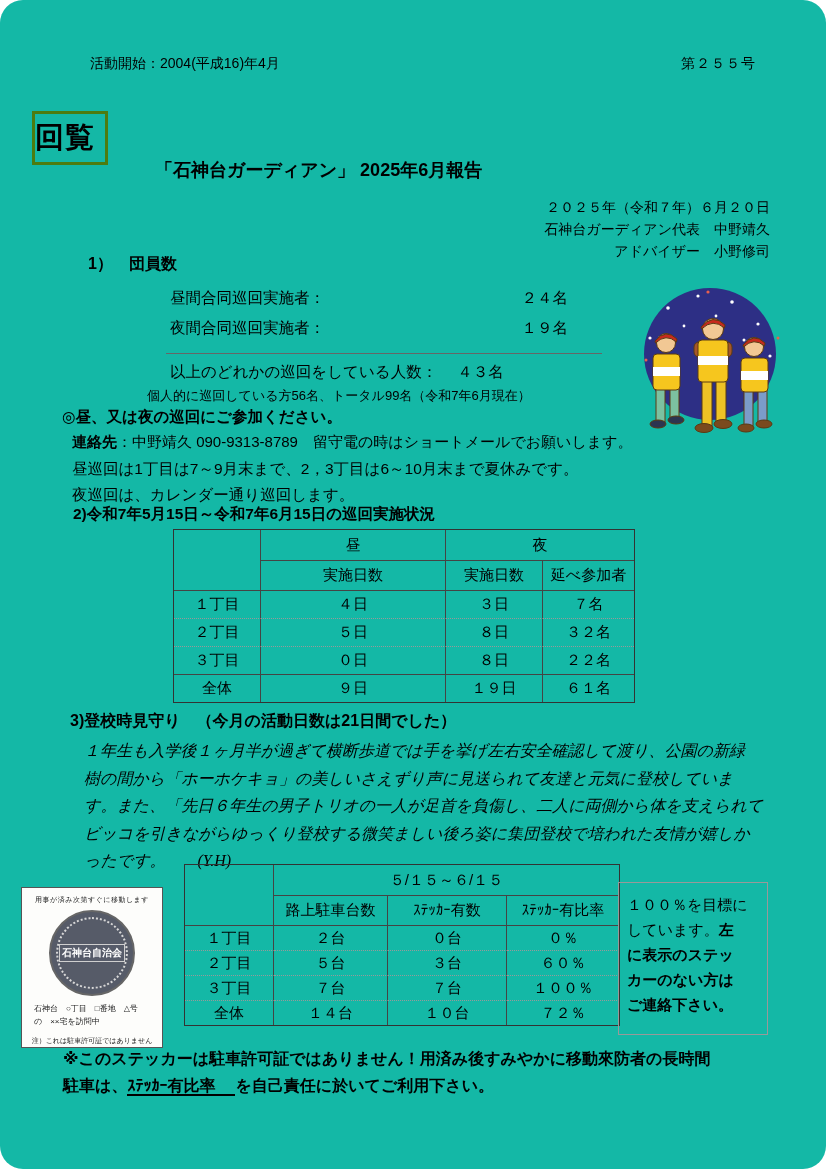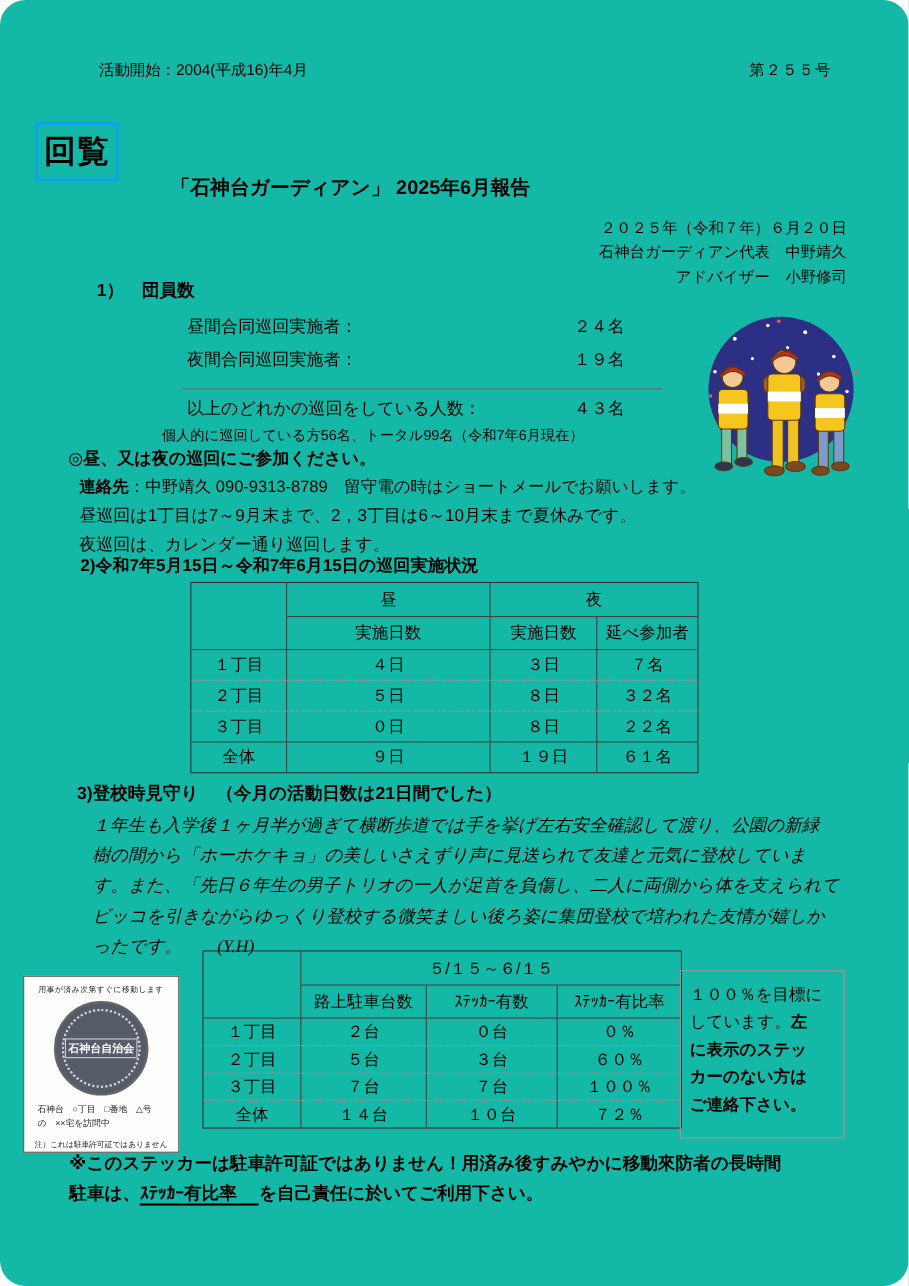"回覧" .kairan { border: 3px solid #0ea5e9 -> 3px solid #4d7c0f; justify-content: center -> flex-start }
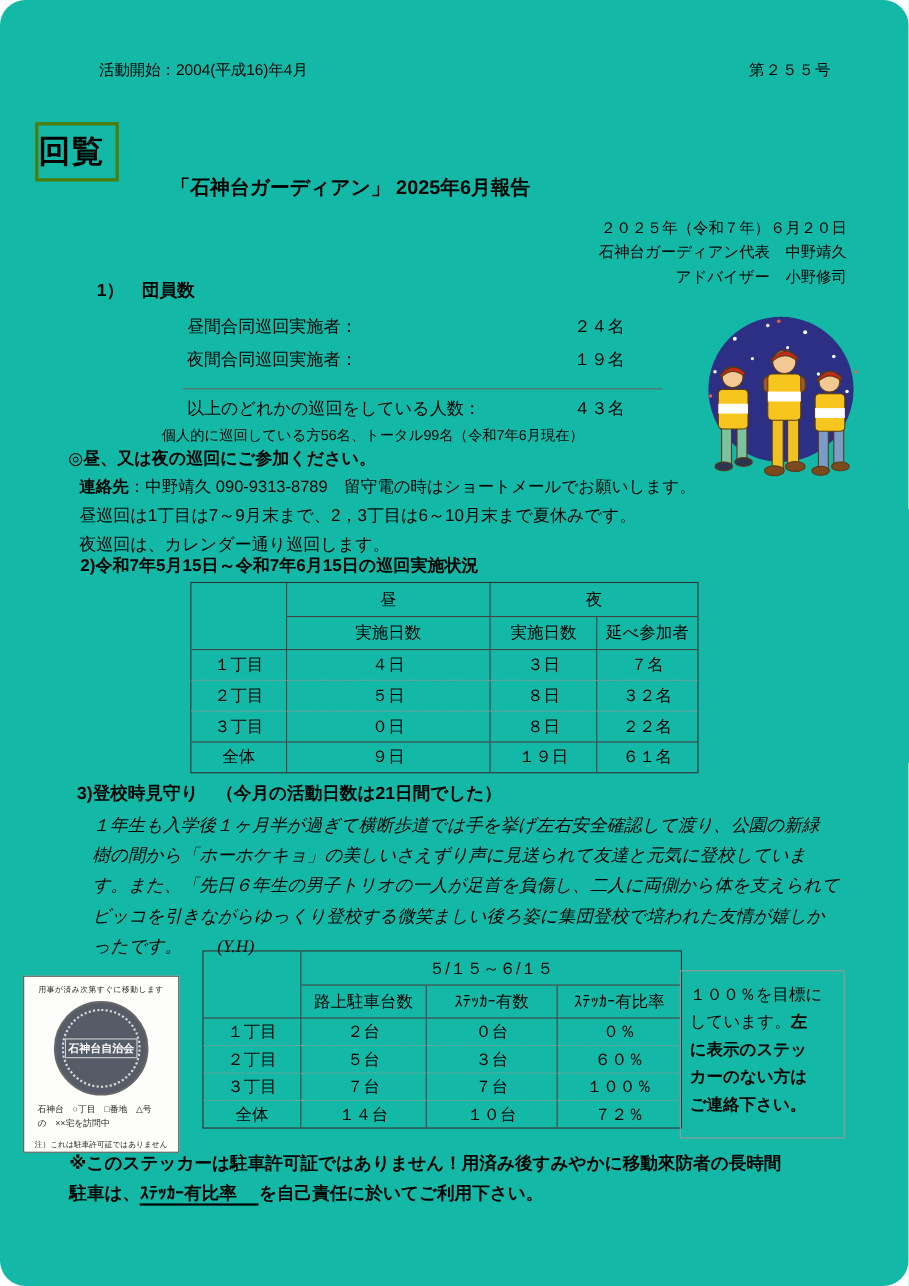"以上のどれかの巡回をしている人数：" .s1-total { gap: none -> 20px; justify-content: space-between -> flex-start }
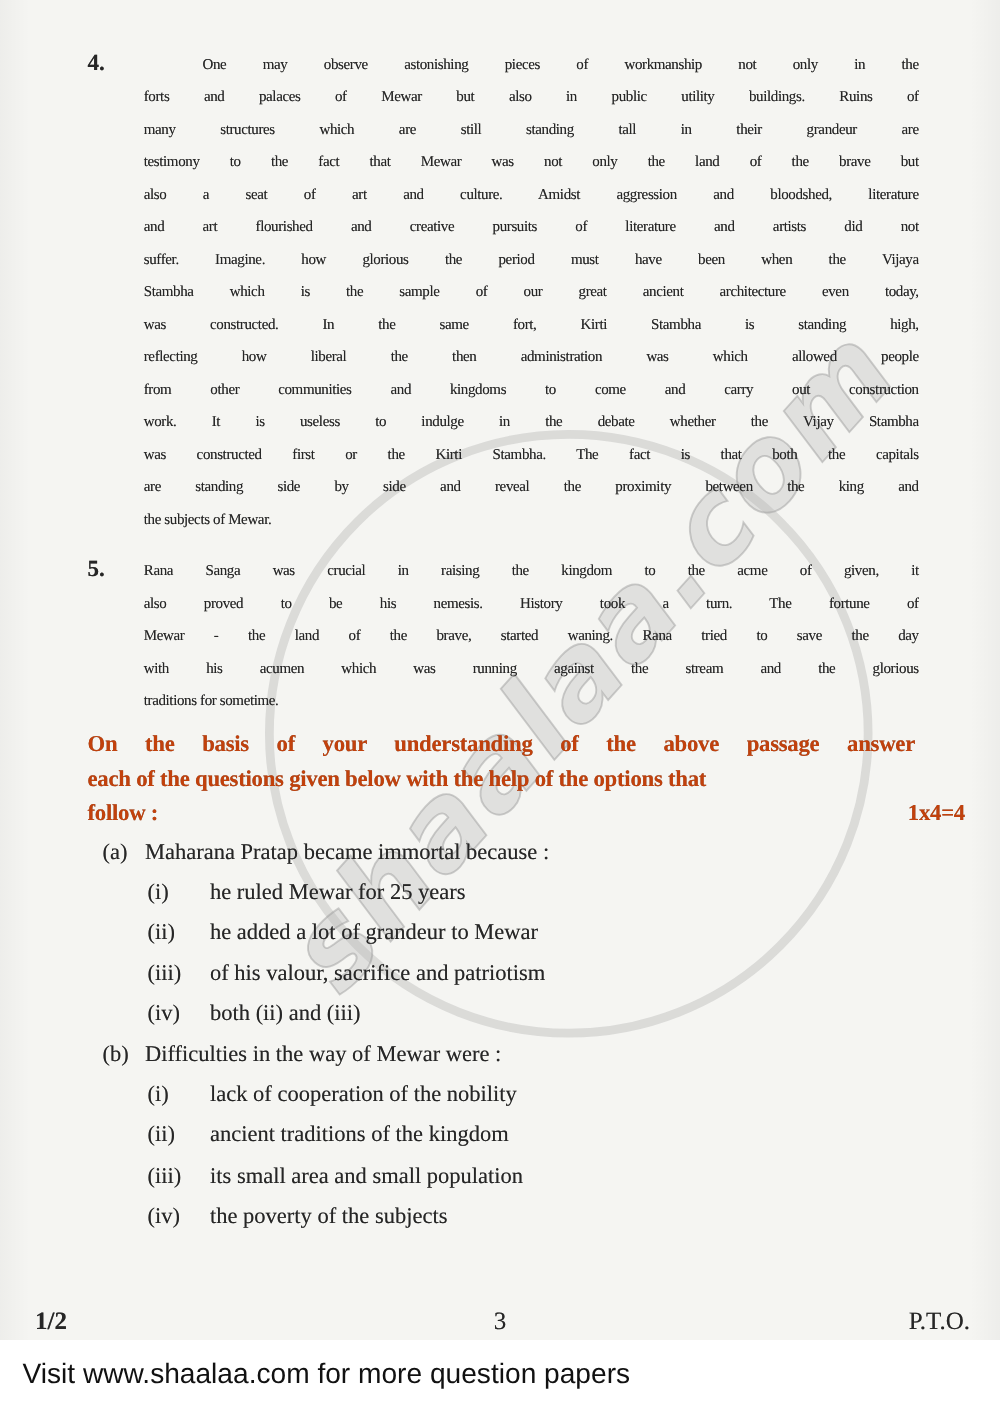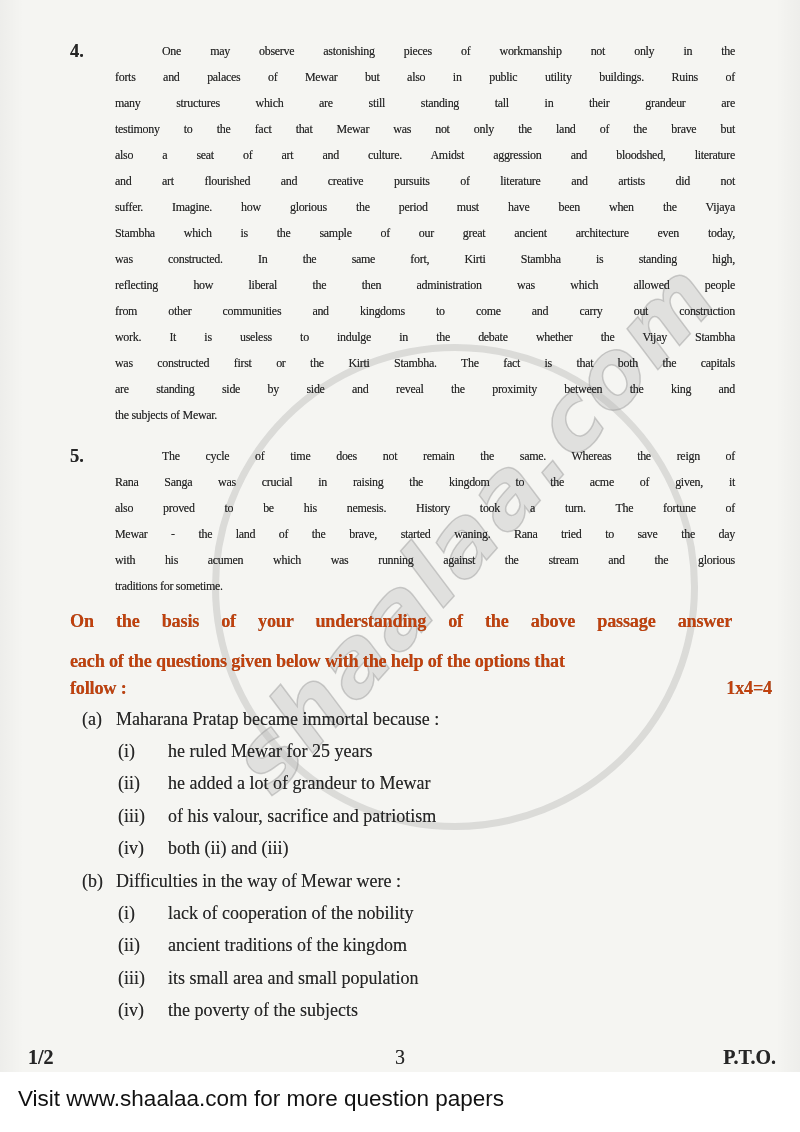"The cycle of time does" div.line { html: <div>The cycle of time does not remain the same. Whereas the reign of</div> -> none }
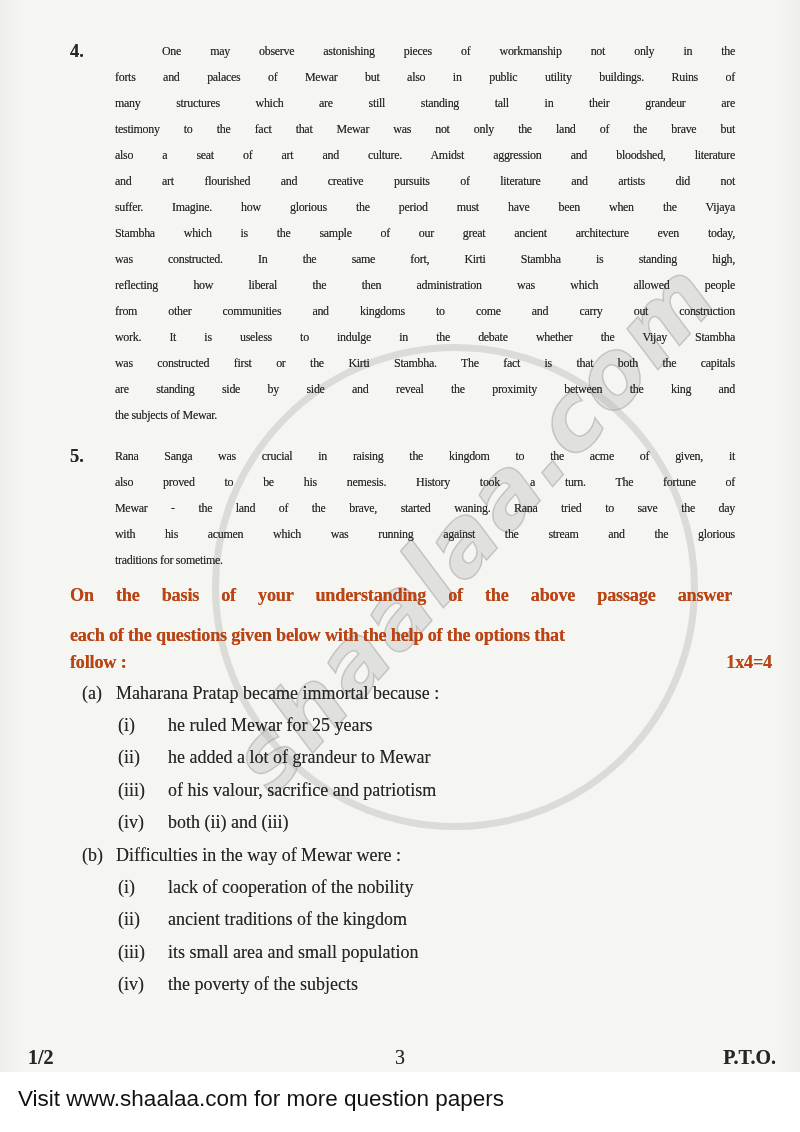"each of the questions given" .instruction .line.last { margin-top: 12px -> none }
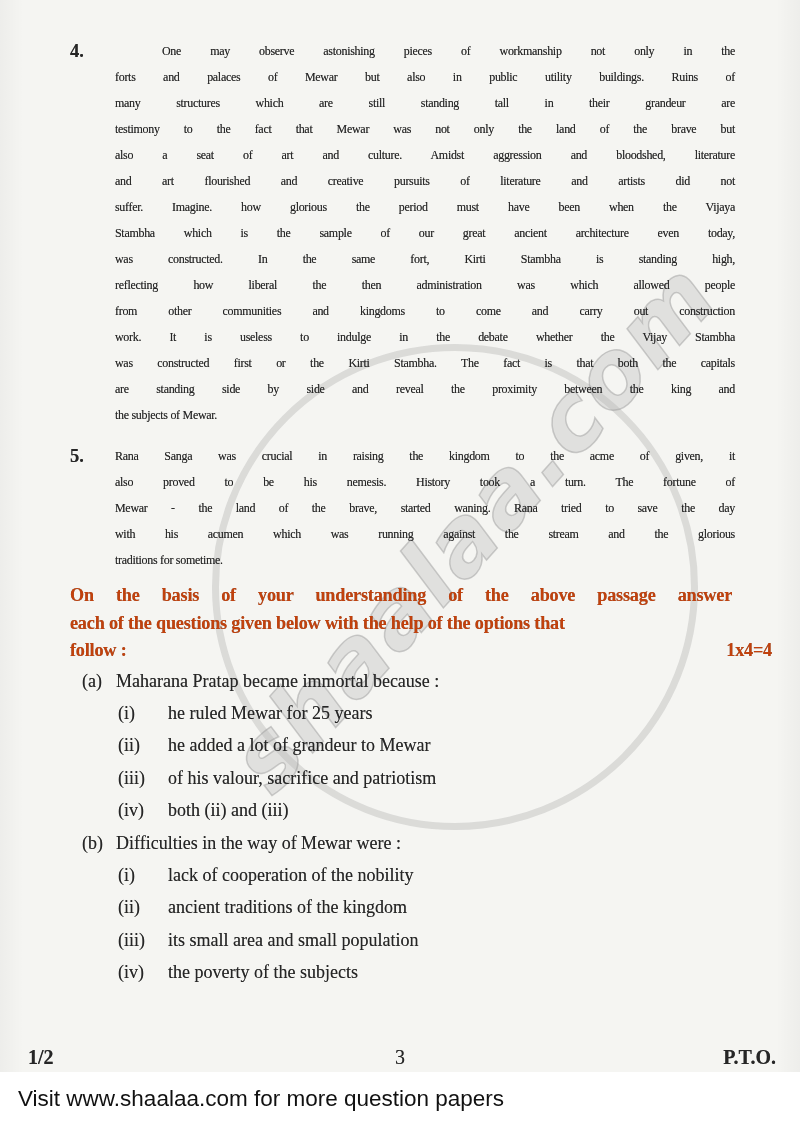"P.T.O." .footer .fright { font-weight: bold -> normal }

[TASK TO CARRY OUT] Only what runs from the line holding "html: <div>The cycle" through the end of the entries above is to be given again, exactly, with every picture omitted.

[RESPONSE]
"The cycle of time does" div.line { html: <div>The cycle of time does not remain the same. Whereas the reign of</div> -> none }
"each of the questions given" .instruction .line.last { margin-top: 12px -> none }
"P.T.O." .footer .fright { font-weight: bold -> normal }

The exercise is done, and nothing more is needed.